New Zealand cuts rates, global economic outlook dims

The interest rate cycle has clearly turned. From Bloomberg today:

New Zealand's central bank cut its benchmark interest rate by a half point to 7.5 percent, more than expected by most economists, saying the economy is in a recession and inflation will slow.

"With medium-term inflation pressures expected to ease, it is appropriate to move toward a less restrictive stance," Reserve Bank Governor Alan Bollard said in a statement in Wellington today. New Zealand's dollar dropped to a 22-year low after the statement. Bond yields fell and stocks gained.

New Zealand's economy contracted in the first quarter and Bollard, 57, today joined the Treasury Department and economists in forecasting it also shrank in the three months to June 30, putting the nation in its first recession since 1998. Bollard said inflation will return below the 3 percent limit of his target range by the first quarter of 2010.

Yesterday's economic reports had also provided plenty of fodder for central banks to cut rates.

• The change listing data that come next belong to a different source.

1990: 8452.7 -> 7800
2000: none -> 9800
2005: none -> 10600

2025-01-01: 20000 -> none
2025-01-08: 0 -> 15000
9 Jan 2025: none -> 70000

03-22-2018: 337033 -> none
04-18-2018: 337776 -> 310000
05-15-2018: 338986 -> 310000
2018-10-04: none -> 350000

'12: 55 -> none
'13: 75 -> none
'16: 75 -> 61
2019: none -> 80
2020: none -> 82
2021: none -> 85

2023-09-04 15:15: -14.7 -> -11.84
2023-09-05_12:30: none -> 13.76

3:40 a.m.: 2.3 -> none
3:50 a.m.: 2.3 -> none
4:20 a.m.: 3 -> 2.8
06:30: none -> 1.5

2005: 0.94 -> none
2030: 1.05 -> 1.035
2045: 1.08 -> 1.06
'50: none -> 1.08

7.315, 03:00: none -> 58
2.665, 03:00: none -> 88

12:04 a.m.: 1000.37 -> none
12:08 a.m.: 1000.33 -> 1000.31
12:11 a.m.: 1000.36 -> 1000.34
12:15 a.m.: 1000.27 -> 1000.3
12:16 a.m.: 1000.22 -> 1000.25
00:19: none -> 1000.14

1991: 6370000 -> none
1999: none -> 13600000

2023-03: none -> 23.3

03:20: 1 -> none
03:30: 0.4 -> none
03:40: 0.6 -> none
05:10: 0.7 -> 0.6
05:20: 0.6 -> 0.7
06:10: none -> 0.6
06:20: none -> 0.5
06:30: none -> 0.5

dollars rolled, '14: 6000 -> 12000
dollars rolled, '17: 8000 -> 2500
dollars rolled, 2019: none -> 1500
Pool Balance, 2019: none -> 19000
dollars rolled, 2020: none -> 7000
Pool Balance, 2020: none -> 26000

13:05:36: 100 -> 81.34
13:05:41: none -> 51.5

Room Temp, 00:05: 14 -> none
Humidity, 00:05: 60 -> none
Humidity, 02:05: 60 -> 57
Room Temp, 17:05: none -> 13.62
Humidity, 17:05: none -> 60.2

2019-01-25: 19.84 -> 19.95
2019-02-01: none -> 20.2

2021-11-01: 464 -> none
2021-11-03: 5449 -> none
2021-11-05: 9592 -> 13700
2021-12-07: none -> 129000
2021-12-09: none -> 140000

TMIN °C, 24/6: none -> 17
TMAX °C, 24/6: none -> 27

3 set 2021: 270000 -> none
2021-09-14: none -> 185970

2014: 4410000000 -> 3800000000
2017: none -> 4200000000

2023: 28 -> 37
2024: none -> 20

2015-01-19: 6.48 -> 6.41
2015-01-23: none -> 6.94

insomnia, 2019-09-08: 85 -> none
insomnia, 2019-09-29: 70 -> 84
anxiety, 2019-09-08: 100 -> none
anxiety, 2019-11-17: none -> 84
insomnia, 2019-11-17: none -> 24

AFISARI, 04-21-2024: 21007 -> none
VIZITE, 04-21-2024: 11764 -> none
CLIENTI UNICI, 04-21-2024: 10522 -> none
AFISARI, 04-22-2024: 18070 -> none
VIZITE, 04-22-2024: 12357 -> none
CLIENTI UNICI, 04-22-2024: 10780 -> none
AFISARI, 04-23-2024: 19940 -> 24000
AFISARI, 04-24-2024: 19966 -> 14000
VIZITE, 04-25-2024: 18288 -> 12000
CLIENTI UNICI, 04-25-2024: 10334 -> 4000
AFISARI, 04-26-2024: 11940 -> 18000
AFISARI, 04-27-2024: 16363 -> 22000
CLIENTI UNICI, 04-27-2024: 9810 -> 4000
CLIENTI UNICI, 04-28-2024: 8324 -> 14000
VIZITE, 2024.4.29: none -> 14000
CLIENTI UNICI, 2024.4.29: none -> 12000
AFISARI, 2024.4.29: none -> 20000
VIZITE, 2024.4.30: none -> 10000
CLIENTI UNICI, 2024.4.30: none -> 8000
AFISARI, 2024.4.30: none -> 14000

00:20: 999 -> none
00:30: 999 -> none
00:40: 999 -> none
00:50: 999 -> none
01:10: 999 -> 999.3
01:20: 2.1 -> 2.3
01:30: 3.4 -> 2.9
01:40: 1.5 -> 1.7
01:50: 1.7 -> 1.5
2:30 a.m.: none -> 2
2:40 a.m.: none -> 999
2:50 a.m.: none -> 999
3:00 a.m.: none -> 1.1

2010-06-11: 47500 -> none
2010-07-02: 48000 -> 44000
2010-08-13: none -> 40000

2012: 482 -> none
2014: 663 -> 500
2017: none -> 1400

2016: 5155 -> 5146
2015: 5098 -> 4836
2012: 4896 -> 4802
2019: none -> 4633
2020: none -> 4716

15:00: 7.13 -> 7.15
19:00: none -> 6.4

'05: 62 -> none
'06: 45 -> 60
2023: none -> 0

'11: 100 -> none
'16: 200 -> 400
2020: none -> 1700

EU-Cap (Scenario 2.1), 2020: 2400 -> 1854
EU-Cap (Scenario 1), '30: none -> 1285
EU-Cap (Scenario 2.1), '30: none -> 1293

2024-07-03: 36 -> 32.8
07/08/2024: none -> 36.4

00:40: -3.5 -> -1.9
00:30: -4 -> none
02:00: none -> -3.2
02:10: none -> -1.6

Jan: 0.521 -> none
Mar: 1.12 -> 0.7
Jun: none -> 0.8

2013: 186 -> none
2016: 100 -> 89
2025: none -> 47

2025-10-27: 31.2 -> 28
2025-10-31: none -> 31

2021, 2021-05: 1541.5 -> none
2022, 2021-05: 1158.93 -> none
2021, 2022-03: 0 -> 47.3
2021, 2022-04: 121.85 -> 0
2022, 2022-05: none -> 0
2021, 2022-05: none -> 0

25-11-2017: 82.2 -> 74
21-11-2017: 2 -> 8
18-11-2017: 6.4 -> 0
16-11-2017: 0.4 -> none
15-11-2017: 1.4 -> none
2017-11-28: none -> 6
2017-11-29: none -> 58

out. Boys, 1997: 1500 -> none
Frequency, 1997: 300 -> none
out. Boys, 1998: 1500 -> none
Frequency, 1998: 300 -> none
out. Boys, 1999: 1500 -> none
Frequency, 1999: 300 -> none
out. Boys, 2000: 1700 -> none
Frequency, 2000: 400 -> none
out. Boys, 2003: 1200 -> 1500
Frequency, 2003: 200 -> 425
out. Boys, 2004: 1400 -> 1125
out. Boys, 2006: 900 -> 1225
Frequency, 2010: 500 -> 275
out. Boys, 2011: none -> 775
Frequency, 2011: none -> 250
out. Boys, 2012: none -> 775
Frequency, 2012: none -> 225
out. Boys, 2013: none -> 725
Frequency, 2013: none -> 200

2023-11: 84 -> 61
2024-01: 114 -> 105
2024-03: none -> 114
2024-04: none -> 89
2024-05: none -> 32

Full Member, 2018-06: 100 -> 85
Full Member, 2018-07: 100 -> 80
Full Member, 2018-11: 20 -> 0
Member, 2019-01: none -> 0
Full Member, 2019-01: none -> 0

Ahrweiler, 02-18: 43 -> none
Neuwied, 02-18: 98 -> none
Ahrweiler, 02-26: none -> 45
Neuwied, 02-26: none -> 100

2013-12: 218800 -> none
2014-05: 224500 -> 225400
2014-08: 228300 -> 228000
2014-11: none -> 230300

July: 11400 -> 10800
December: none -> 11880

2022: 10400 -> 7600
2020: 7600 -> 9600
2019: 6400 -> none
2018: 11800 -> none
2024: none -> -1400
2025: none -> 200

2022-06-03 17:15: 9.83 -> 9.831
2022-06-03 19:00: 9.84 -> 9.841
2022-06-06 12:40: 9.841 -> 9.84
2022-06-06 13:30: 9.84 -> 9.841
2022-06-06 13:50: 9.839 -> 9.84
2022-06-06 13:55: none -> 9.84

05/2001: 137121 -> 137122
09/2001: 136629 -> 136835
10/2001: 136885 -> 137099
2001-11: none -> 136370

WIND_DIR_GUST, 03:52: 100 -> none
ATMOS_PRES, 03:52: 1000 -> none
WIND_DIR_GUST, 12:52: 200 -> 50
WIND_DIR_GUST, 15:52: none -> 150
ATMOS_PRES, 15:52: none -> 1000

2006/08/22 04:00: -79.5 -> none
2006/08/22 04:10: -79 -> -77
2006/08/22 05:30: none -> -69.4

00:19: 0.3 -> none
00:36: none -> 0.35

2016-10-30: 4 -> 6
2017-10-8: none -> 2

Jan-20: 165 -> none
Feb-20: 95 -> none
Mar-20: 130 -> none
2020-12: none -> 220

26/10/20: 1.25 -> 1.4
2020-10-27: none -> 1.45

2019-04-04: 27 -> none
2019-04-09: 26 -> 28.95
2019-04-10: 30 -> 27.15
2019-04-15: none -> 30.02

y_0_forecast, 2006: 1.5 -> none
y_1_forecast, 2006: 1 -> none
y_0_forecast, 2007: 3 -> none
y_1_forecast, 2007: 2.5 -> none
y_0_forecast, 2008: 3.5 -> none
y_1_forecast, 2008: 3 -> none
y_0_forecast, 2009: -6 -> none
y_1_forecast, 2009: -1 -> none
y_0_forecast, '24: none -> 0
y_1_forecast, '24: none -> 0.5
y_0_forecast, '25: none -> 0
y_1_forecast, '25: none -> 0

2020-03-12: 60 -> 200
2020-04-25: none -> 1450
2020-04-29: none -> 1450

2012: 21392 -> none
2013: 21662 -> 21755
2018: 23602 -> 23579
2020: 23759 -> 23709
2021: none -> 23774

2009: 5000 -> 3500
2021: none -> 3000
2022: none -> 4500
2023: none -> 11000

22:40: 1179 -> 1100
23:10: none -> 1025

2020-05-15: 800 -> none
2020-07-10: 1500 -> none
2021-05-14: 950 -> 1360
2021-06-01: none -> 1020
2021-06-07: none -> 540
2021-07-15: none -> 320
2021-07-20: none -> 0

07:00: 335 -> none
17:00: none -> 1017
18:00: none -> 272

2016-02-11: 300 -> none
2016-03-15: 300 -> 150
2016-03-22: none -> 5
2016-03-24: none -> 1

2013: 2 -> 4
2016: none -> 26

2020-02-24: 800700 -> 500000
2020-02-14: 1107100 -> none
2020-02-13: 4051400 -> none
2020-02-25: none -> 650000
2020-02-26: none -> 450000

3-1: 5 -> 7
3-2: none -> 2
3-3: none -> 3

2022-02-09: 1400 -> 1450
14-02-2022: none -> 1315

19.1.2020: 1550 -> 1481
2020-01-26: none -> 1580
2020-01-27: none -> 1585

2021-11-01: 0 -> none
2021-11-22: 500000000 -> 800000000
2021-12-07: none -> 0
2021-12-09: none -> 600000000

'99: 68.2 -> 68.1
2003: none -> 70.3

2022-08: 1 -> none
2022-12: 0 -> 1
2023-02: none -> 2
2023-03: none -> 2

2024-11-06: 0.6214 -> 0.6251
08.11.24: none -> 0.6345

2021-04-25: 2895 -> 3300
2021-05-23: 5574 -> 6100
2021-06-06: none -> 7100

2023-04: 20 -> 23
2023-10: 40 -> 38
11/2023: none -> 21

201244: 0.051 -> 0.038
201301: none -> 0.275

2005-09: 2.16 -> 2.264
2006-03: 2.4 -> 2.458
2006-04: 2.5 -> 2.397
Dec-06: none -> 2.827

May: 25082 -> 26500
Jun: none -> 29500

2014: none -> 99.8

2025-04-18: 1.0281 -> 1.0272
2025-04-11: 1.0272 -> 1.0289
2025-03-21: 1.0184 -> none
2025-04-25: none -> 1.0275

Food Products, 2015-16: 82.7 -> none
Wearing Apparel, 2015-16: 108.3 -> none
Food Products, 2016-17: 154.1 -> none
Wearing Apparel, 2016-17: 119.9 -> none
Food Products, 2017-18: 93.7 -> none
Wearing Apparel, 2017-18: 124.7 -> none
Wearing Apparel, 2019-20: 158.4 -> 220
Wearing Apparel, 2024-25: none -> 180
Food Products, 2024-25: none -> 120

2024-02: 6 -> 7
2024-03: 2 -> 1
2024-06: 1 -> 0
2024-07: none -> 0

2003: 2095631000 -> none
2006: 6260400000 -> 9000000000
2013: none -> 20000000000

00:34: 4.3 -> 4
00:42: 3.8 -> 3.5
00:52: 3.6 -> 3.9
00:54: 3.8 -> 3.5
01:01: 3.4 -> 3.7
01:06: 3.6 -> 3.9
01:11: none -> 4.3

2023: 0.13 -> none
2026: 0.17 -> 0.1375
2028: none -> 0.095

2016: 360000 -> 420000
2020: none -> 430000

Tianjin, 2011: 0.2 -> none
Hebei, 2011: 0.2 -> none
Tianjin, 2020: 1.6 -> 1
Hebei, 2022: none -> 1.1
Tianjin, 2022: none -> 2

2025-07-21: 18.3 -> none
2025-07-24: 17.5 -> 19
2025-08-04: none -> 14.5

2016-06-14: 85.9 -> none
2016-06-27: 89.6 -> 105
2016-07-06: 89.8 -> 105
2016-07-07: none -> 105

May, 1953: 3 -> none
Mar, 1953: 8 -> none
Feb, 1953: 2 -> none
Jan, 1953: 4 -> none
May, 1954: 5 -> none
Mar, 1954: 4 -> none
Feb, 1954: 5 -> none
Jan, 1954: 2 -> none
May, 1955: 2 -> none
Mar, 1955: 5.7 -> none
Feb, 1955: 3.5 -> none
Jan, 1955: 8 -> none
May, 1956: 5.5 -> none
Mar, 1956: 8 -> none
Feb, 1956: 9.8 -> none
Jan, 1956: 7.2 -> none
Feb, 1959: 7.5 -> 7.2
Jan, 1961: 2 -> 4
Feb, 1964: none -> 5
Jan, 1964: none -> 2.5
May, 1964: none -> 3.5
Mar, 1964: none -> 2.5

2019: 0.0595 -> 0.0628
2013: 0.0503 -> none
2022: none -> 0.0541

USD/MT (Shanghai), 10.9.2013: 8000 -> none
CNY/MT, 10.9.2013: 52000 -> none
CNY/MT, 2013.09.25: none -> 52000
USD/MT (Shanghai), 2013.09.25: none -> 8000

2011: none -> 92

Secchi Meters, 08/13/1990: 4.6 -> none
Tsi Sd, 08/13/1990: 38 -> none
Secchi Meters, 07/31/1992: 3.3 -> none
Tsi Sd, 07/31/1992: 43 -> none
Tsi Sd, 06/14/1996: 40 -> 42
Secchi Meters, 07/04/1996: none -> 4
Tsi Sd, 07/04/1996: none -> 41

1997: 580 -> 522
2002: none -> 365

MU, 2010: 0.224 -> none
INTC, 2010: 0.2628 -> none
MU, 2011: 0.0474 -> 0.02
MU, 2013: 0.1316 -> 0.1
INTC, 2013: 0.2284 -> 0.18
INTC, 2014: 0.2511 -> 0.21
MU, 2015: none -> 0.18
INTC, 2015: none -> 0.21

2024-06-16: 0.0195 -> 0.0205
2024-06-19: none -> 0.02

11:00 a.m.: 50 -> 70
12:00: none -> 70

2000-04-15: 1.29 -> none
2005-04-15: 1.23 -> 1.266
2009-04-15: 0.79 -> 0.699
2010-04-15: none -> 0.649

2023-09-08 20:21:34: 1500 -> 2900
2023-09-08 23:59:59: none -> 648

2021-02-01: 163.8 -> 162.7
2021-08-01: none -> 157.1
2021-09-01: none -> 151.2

The UK economy is estimated to have fallen in the last three months. Bloomberg reports:

Gross domestic product dropped 0.2 percent in the period between June and August and fell 0.1 percent in the three months through July, the National Institute for Economic and Social Research said in an e-mailed statement. The European Commission, the European Union's executive arm, predicted that the U.K. economy will shrink in the third and fourth quarters.

The euro area isn't much better off. Bloomberg reports the rest of the European Commission's forecasts.

The European Commission cut its growth outlook for the euro area for the rest of this year and predicted a recession for Germany, the region's largest economy.

The 15-nation euro region's economy will probably stagnate this quarter after shrinking in the previous three months for the first time since the euro was introduced in 1999, the Brussels-based commission said today. The commission lowered its full-year growth forecast to 1.3 percent, from 1.7 percent earlier, and signaled the 2009 outlook may also be cut...

The EU forecast the euro-area economy will expand 0.1 percent in the final three months of 2008 after an estimate of no growth this quarter...

While the commission raised its inflation forecast for 2008 to 3.6 percent from 3.1 percent, it said consumer-price growth "may be at a turning point" after oil prices fell from a record and as past increases in food and energy costs "gradually fade in the coming months."...

Japan's leading and coincident indices did rise in July, although they did not stop the Cabinet Office from retaining its assessment of the economy as "worsening".

Meanwhile, expectations for inflation to moderate appear to be bearing out in China as the economy shows further signs of slowing. Again from Bloomberg:

China's inflation weakened to the slowest pace since June 2007 and export growth cooled, stoking speculation the government will cut taxes and ease loan restrictions to spur the world's fourth-largest economy.

Consumer prices rose 4.9 percent in August from a year earlier, less than economists estimated, after gaining 6.3 percent in July, the National Bureau of Statistics said today. Exports rose 21.1 percent in August, down from July's 26.9 percent gain, the Customs Bureau said.